Неуверенность — вот как определяет Либшер корень неудачи, но хочет, чтобы это поняли в идеологическом, а не в психологическом смысле, не как душевную, а как классовую проблему, как вопрос правильного или неправильного сознания, прочной или колеблющейся позиции. Беда не в недостаточной подготовке, а в недостаточной прочности принципов, в разложении под влиянием эстетических сомнений, что особенно огорчительно и, собственно, непонятно у человека пролетарского происхождения и воспитания.
— Общо, чересчур общо, — бормочет господин Бирт, по виду которого никак не скажешь, что он вообще следит за разговором. Он все время занят непривычным, стесняющим его галстуком. Гримасничает, вертит головой, вытягивает и втягивает шею, проводит пальцем под воротничком, расслабляет узел, затягивает его, поправляет. — Врага — вот чего вам не хватает. А враг-то есть, вы только потеряли его из виду. Наверно, стена слишком высока.
— Человек — нечто большее, чем продукт своего окружения, — говорит Краутвурст Либшеру. — Воспитание — это еще не все, и психика не поддается учету так, как вы полагаете. Будь по-вашему, следовало бы заменить психологов и психиатров социологами. — И добавляет, хотя это не всем понятно: — Тут я должен согласиться с моей женой.
Но она не благодарит его, а выжидательно, по примеру Либшера, смотрит на Тео, считает морщины на его лбу и про себя называет его холодным — как всякого мужчину, который при виде ее не излучает тепла. Как все односторонние люди, не способные понимать чужой язык чувств, она свой считает единственным.
У других так бывает со способами мышления. Об этом и раздумывает Тео, выигрывая время для ответа, каковой, когда он наконец следует, оказывается вопросом, вопросом к Либшеру, который тут же отвечает на него отрицательно.
— Ты никогда не сомневался в правильности какого-либо поручения или решения? — гласит вопрос.
— Что за скучное философствование, — говорит Краутвурст.
— Если бы воспитание сказывалось всю жизнь, не было бы прогресса, — считает фрейлейн Гессе, осмелевшая от алкоголя. — Конечно, многое продолжает влиять, спрашивается только — как. Чтобы не обманывать детей, наши родители расхаживали летом нагишом. В результате все мы страдаем от болезненной стыдливости.
— И это вы называете прогрессом? — возмущенно спрашивает фрау Краутвурст. Она презирает этот синий чулок, потому что как соперницу ее не приходится брать в расчет.
— Я и сейчас не люблю пива, потому что моя мать говорила: кто пьет пиво, может и человека убить, — говорит Ирена со своего наблюдательного пункта и с отвращением думает о бесчисленных гектолитрах, выпитых Паулем в ее присутствии.
— При виде мундира я всегда вспоминаю своего отца, который для воспитания военных в истинно немецком духе рекомендовал ввести школы палачей, — кричит Краутвурст в надежде затеять спор с Либшером, чтобы наконец сказать ему давно заготовленную фразу: «Удачливыми чаще всего называют людей, которые умеют заставить других работать на себя».

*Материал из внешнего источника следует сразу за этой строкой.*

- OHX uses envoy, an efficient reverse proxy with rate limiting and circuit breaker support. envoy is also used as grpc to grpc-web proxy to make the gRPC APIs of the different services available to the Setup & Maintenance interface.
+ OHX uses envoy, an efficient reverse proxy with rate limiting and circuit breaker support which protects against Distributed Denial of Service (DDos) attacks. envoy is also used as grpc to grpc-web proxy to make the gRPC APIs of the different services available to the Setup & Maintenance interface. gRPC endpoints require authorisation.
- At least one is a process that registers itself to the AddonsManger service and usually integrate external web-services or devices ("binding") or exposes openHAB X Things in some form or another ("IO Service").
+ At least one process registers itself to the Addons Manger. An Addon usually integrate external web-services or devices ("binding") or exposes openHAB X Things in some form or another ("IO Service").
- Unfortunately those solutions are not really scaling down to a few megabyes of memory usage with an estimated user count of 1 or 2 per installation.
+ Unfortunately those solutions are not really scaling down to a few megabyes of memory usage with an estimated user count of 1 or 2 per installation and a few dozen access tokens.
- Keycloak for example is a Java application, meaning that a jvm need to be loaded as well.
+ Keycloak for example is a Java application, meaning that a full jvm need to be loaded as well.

Но Либшер не слушает воспоминаний детства, выплеснутых вином и коньяком, он слушает только Тео, пытающегося объяснить господину Бирту, что он, как любой специалист в технической, экономической и всякой иной области, обязан контролировать качество и противиться указаниям, приводящим к снижению качества.

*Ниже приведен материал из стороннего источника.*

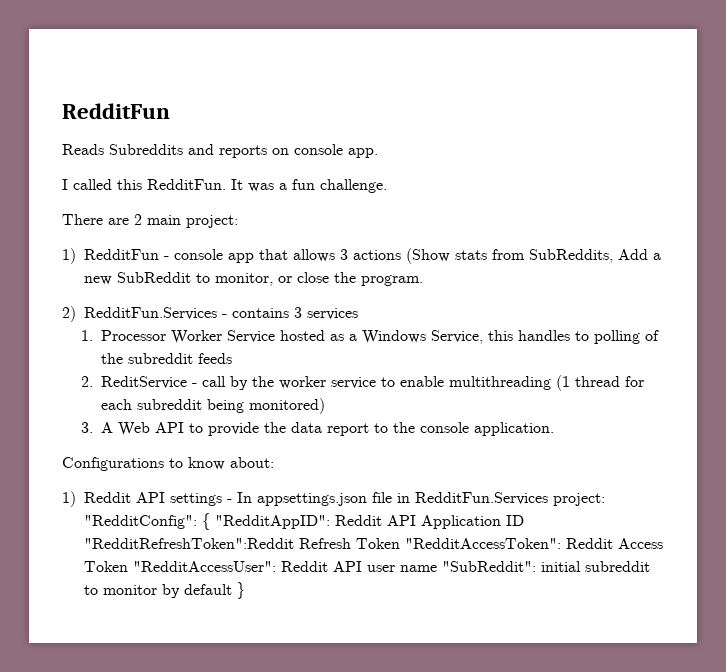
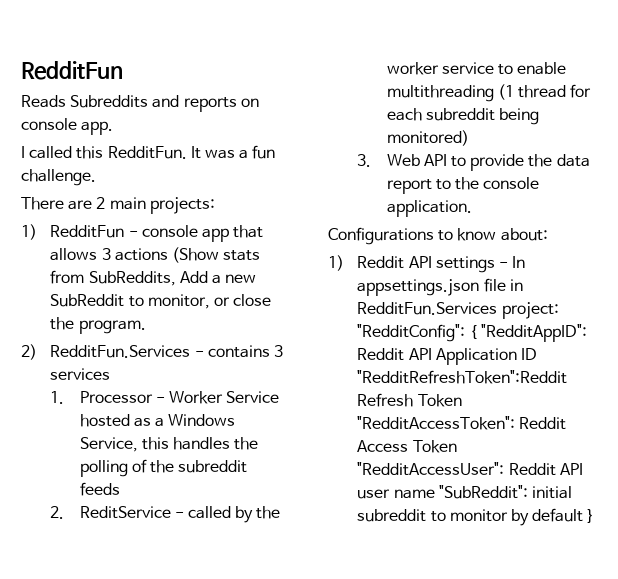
- There are 2 main project:
+ There are 2 main projects:
- 1. Processor Worker Service hosted as a Windows Service, this handles to polling of the subreddit feeds
+ 1. Processor - Worker Service hosted as a Windows Service, this handles the polling of the subreddit feeds
- 2. ReditService - call by the worker service to enable multithreading (1 thread for each subreddit being monitored)
+ 2. ReditService - called by the worker service to enable multithreading (1 thread for each subreddit being monitored)
- 3. A Web API to provide the data report to the console application.
+ 3. Web API to provide the data report to the console application.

— А на снижение дисциплины тебе наплевать?
— Для профессора спокойствие — первая гражданская обязанность, — говорит Краутвурст.
— Вы разговариваете друг с другом, как враги, — примирительно говорит Бирт. — А ведь хотите вы все одного и того же.
— Как известно, большинство убийств происходит внутри семьи, — восклицает Краутвурст.
— Для ребенка отец, — говорит Тео, — это господь бог, учитель Шульце — это вообще Учитель, и все реки называются Шпрее, и все главы государств — Ульбрихтом, и всякий лес — сосновый. Но когда ты становишься старше, и твой отец уже не всезнающ, и ты уже повидал буковый лес, и слыхал о Волге и Миссисипи, тогда тебе порой хочется и самому что-то решать, у тебя появляется такая штука, как совесть, достоинство, уважение к себе, ответственность, самолюбие или какими там старомодными или нестаромодными словами это ни назвать. И тогда ты чувствуешь себя обязанным исправлять ошибки, если они допущены, и если награждают премиями плохие книги — говорить, что они плохие, во всеуслышание.
— Лучше бы ты, пожалуй, сказал это невропатологу, — говорит Либшер.